I’m not saying every project needs to ship wheels (I’m not sure if you think “build wheels” means the same as “ship wheels” - if you do, bear with me as I make a distinction between the two below). I’ve snipped a lot of context from your message, but you removed a lot of context from mine as well. Unfortunately (and I think this is at least partly the point you’re trying to make) people do quote things out of context, and often treat quotes without context as supporting their preferred position, even if that’s not the reality at all.
Let me try to clarify. I understand that you are frustrated with the pressure you see to distribute wheels, so I accept that you might not be comfortable with the picture I’m describing below.To be clear, this is my personal view, but if you want to infer “authority” here, can I ask that you keep firmly in mind that I’m offering personal opinions and a personal interpretation of what I hear the community saying. Authority comes from what’s agreed in PEPs, not what I say. (And yes, I know that whatever I say will be taken as “authoritative”, no matter how many disclaimers I add - there’s not much I can do about that except try to be as clear as I can…)
In the context of packaging, wheels tend to get discussed in two distinct contexts. As an intermediate format for transferring files between the “build” and the “install” phases of package installation, and as a public format for sharing package binaries.
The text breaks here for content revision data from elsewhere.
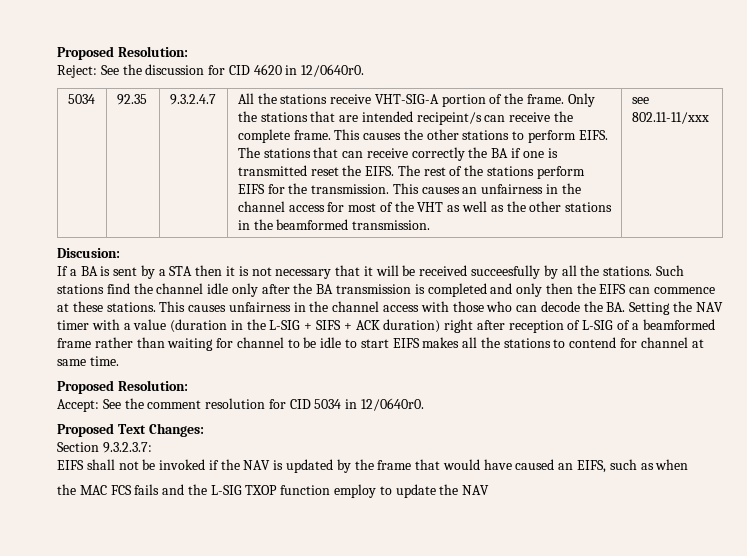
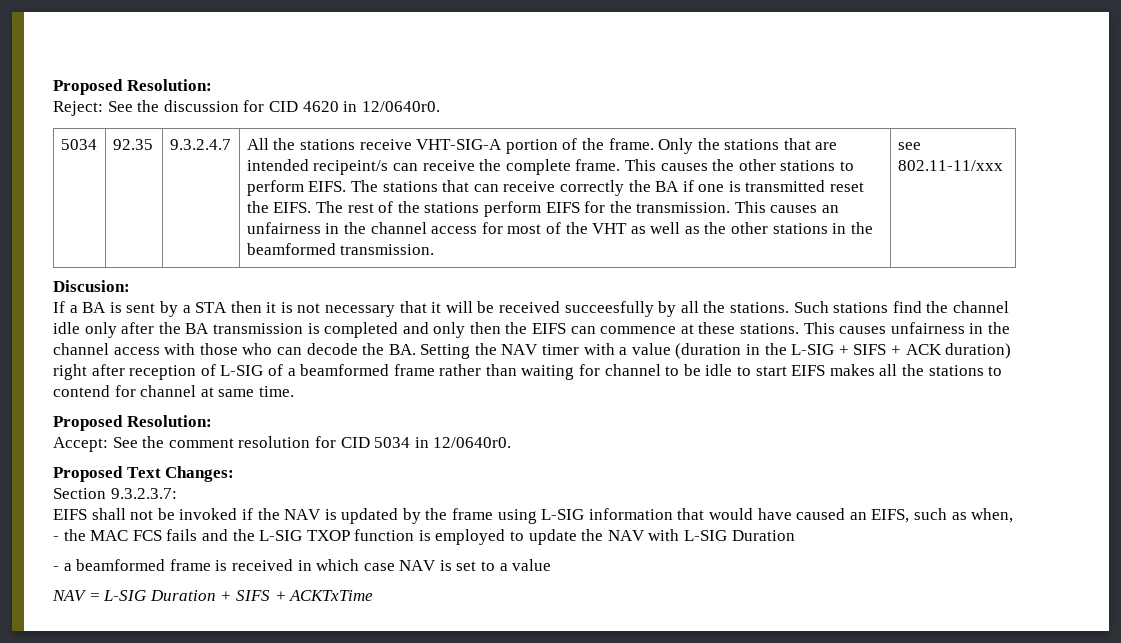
- EIFS shall not be invoked if the NAV is updated by the frame that would have caused an EIFS, such as when
- the MAC FCS fails and the L-SIG TXOP function employ to update the NAV
+ EIFS shall not be invoked if the NAV is updated by the frame using L-SIG information that would have caused an EIFS, such as when, - the MAC FCS fails and the L-SIG TXOP function is employed to update the NAV with L-SIG Duration
+ - a beamformed frame is received in which case NAV is set to a value
+ NAV = L-SIG Duration + SIFS + ACKTxTime

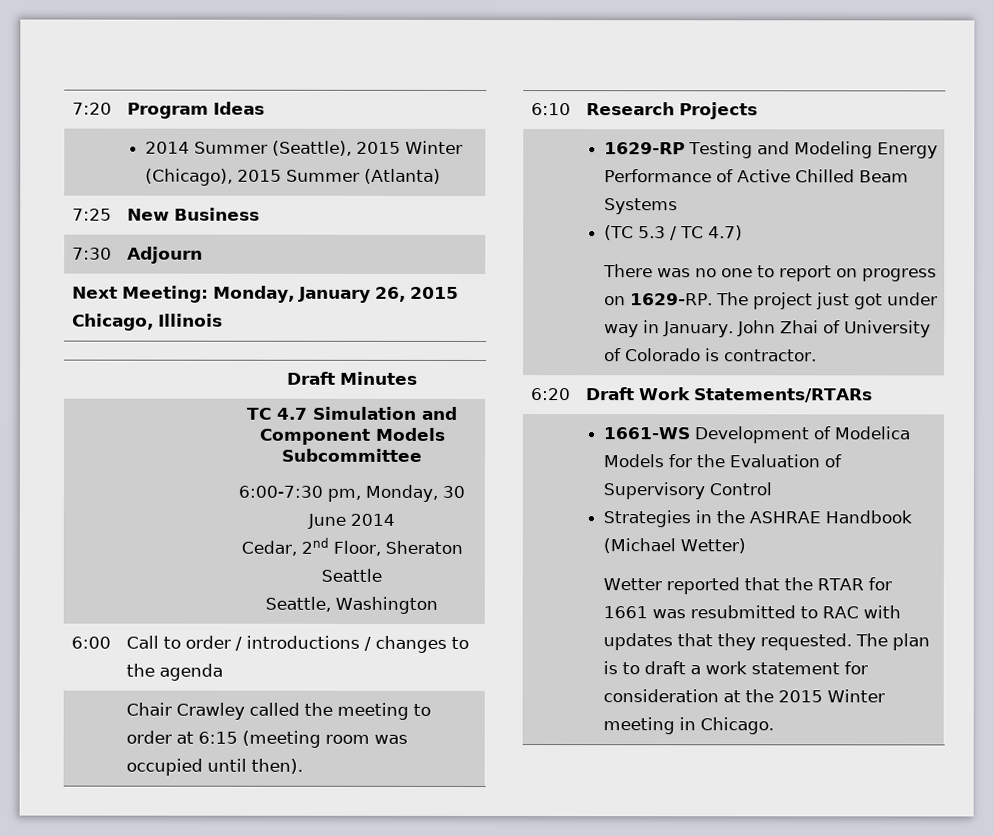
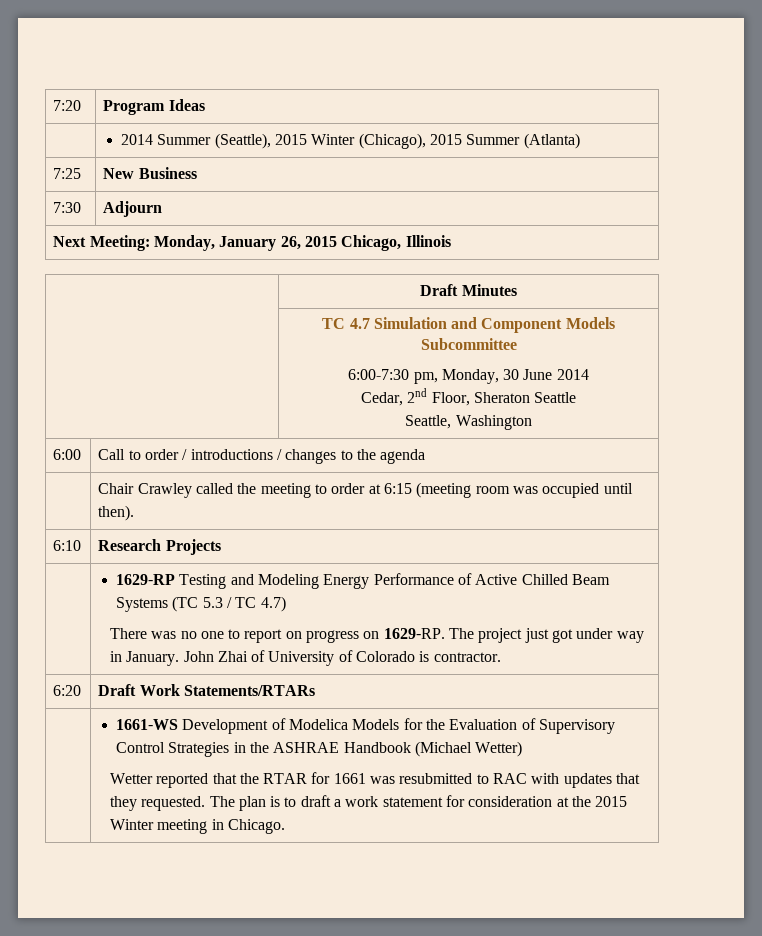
- 1629-RP Testing and Modeling Energy Performance of Active Chilled Beam Systems
- (TC 5.3 / TC 4.7)
+ 1629-RP Testing and Modeling Energy Performance of Active Chilled Beam Systems (TC 5.3 / TC 4.7)
- 1661-WS Development of Modelica Models for the Evaluation of Supervisory Control
- Strategies in the ASHRAE Handbook (Michael Wetter)
+ 1661-WS Development of Modelica Models for the Evaluation of Supervisory Control Strategies in the ASHRAE Handbook (Michael Wetter)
When I talk about pip “installing via wheel” I’m very specifically referring to the first of these (see below). When people are asking projects to publish wheels, they are asking for the second.
And yes, maybe the terminology is confusing, and maybe that makes the problem worse. If anyone wants to try to bridge the communication gap better, then great. Words are hard, expert advice is welcome.
The key distinction here is around the target platform. Wheels as installation intermediary can be as platform specific as you want, down to the level of “only works on this machine”. But wheels as binary publishing format have to tackle all sorts of portability issues. And yes, I 100% accept that not every project can viably produce portable wheels. If anyone claims that “the PyPA” is requiring projects to do so, feel free to direct them to this message - we are not (treat that statement as authoritative, if you like ). Unfortunately, that isn’t likely to reduce the pressure much, because what is actually happening is that users are asking for binary builds that they can “just install”. The fact that they want wheels is because they use pip (and other tools that consume the wheel format). You can suggest that they switch to conda if providing binaries via conda is viable for you - but getting people to change their preferred tools is always a challenge, regardless of technical merits.
Going back to “installing via wheel”, in that case what we need is not “portable” wheels. Machine specific ones are perfectly fine, and if you can build the project at all, you can produce machine specific wheels. With setuptools, bdist_wheel
just runs build
and collects the output - so as long as build
works, you can get a wheel.
So install via wheel should be a non-issue for nearly all projects (the exceptions will be projects that customise the setuptools “install” command - which is pretty rare in my experience). But being able to install via wheel does not mean a project can necessarily publish wheels. And conversely, projects that only publish sources will very likely still be just as installable by pip regardless of whether we do “install via setup.py install
” or “install via wheel”.
I hope this makes things clearer. Sadly, I suspect it won’t. What’s needed is a pithy one-liner that people can tweet, quote without context and make memes from. Unfortunately, not everything in life is that simple
(BTW, this is all a complete side-issue as far as Python for Android is concerned. Their problem, as far as I understand it, is around how pip sets up the build environment when building projects from source, and has essentially nothing to do with wheels).